The following examples illustrate the procedure for an effective planning of the planting within the individual beds: Onions and carrots divide the bed, prevent onions the carrot fly. A dream team are cabbage and celery, because they protect each other from the cabbage white and celery rust. If you add radishes to lettuce, you will not be able to find crafty earth fleas. Also advantageous is the mixed culture after rooting.
Deep roots, such as beans, squash or savoy cabbage harmonize wonderfully with shallow roots, such as peas, spinach or lamb's lettuce, because their roots do not come into the enclosure. Of course, there are also neighbors who interfere with each other in the vegetable patch in growth and yield. In the expert mixed culture, therefore, peas are not planted next to beans or tomatoes in close proximity to potatoes.

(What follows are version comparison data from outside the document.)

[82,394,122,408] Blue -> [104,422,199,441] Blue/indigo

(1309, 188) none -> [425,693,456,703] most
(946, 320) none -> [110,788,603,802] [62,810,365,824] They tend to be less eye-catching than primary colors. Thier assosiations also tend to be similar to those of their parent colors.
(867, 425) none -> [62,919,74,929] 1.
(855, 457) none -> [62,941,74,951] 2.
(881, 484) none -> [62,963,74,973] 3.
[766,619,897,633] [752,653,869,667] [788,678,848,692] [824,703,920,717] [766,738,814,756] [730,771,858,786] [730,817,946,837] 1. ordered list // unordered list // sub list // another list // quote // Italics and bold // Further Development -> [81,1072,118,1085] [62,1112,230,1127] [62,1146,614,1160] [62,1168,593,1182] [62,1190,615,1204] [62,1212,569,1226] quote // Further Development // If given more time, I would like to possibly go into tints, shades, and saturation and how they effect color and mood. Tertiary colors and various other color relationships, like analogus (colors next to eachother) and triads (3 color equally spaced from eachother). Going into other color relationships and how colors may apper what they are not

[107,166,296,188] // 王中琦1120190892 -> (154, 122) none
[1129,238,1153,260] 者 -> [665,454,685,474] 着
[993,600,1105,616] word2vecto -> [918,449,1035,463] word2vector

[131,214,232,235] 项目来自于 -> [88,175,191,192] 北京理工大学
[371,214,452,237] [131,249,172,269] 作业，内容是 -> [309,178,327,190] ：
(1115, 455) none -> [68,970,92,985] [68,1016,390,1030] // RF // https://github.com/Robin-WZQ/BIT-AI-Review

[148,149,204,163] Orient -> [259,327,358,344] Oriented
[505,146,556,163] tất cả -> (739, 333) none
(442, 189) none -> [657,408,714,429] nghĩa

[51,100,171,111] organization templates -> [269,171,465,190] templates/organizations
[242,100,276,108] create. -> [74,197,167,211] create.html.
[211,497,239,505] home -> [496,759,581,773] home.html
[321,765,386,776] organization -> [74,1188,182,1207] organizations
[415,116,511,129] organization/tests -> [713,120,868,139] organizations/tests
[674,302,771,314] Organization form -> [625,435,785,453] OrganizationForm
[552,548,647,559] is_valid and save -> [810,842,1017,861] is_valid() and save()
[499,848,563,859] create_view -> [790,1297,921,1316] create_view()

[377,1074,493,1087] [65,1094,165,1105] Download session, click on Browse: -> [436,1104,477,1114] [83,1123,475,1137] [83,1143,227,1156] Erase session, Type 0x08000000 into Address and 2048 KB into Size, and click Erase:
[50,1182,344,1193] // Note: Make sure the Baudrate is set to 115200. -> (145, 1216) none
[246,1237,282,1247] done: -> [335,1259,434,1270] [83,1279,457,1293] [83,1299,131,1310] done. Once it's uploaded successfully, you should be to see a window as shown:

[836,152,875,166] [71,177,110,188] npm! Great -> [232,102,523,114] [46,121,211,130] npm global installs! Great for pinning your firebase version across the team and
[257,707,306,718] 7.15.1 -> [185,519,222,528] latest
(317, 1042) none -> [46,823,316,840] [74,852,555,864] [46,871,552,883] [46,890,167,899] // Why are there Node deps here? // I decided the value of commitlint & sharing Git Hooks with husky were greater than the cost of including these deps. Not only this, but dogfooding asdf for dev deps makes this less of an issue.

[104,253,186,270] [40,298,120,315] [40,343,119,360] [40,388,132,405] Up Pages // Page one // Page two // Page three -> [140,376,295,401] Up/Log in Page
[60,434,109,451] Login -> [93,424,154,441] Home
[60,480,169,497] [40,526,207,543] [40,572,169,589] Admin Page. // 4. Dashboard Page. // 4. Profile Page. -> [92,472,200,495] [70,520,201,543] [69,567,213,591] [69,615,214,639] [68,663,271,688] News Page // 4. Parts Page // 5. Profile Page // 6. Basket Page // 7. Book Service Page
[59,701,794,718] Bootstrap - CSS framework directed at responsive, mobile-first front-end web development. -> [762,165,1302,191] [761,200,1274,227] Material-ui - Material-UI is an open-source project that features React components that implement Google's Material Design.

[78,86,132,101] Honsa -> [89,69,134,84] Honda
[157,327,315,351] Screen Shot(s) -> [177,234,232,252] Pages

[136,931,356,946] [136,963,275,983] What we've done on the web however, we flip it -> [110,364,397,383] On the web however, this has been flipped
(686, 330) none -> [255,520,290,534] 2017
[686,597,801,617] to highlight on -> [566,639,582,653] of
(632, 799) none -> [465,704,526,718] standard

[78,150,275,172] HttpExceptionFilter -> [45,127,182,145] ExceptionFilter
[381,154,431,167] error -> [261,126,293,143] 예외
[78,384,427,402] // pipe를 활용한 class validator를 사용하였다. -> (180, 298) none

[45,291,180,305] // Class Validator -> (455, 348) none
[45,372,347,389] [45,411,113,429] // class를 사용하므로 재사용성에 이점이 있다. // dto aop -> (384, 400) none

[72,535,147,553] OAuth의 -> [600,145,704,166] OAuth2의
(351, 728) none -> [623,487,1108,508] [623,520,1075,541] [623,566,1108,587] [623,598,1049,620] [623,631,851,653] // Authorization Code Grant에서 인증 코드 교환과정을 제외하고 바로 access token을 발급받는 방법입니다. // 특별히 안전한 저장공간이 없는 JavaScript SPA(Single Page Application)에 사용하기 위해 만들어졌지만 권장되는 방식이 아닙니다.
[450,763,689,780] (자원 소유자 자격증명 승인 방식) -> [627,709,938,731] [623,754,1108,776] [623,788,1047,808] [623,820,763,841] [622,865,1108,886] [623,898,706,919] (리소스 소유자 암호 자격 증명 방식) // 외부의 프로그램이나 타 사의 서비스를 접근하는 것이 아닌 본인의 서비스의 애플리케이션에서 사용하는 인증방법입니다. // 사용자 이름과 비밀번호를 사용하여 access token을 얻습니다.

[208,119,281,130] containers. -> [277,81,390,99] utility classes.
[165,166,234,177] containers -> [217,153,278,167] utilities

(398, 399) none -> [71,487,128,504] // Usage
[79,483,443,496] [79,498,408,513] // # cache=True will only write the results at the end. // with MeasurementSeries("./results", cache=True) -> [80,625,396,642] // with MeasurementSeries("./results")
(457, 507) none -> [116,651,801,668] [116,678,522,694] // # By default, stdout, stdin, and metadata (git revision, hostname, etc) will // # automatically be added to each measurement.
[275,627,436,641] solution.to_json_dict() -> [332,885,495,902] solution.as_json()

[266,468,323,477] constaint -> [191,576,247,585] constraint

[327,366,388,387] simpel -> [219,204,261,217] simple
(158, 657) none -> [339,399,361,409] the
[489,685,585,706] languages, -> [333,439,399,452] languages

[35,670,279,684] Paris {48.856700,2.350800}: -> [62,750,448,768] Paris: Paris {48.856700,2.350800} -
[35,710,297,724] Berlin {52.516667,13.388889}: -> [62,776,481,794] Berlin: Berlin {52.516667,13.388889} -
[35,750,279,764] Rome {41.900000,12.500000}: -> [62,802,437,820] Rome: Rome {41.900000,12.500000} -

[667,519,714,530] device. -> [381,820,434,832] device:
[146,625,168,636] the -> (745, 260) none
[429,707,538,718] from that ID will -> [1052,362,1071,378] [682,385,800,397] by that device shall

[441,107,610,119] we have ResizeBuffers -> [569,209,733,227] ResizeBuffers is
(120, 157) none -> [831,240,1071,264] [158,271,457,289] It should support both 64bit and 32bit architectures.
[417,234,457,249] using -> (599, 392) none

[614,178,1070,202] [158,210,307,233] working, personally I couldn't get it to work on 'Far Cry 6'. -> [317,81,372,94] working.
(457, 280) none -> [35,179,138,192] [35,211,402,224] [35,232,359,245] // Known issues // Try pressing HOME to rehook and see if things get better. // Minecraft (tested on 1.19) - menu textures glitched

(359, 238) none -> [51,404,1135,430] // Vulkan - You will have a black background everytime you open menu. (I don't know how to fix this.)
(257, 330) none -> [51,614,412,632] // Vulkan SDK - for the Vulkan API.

Plan crop rotation of heavy and light eaters properly

cottage garden

Within each bed, the mixed crop guarantees the best harvest results for the current season. In addition, by taking into account the proven crop rotation from year to year, you make another contribution against soil fatigue, diseases and pests. For this purpose, in the first year, plant bed 1 with heavy eaters, bed 2 with medium eaters, and bed 3 with low-growing vegetables. In the following year, Beet 3 picks up the starvation markers, Beet 2 picks up the feeble-eaters, and in Beet 1 the medium-depleting plants thrive. If you continue in this change, you will rarely have to complain about diseases, pests or miserable harvests in your first vegetable garden.
  • Starkeeper: celery, all types of cabbage, squash, tomatoes, zucchini and potatoes
  • Mittelzehrer: Runner beans, onions, leeks, peppers and chard
  • Weak drawers: peas, carrots, bush beans and most herbs
If you have planned a fourth bed in the plan, grow here multi-annual, true to the original vegetables, such as rhubarb. In addition, a niche should be planned for stinging nettles and comfrey to produce rich, organic fertilizers in the form of plant manure from these plants.
The art of expert planning lies in the sensible combination of mixed culture and crop rotation. Plants with the same nutrient requirements are not always suitable as bed neighbors. The pea and bean socialization is a typical example of an unfavorable mixed culture, although they are both among the weakworms.
Tip: Mix flowers under the vegetables, not only beautify the appearance. With the right combination of ornamental and useful plants you can optimize the immune system against diseases and pests. Thus, tagetes and marigolds have been shown to prevent lice, nematodes and viruses.
Conclusion
With the planning of the first vegetable garden, the dream of a self-sufficient garden is within reach. Already an area of ​​25 square meters per person is enough to regularly enjoy fresh vegetables grown on their own. Four equal sized beds with a crossroads and an enclosure give the first step to a self-sufficient life structure and form. Plan for planting a mixed crop with annual crop rotation, soil life remains active and pathogenic pathogens have bad maps. If the debut succeeds, over the years you will gain valuable experience in organic vegetable farming for a completely independent self-sufficiency.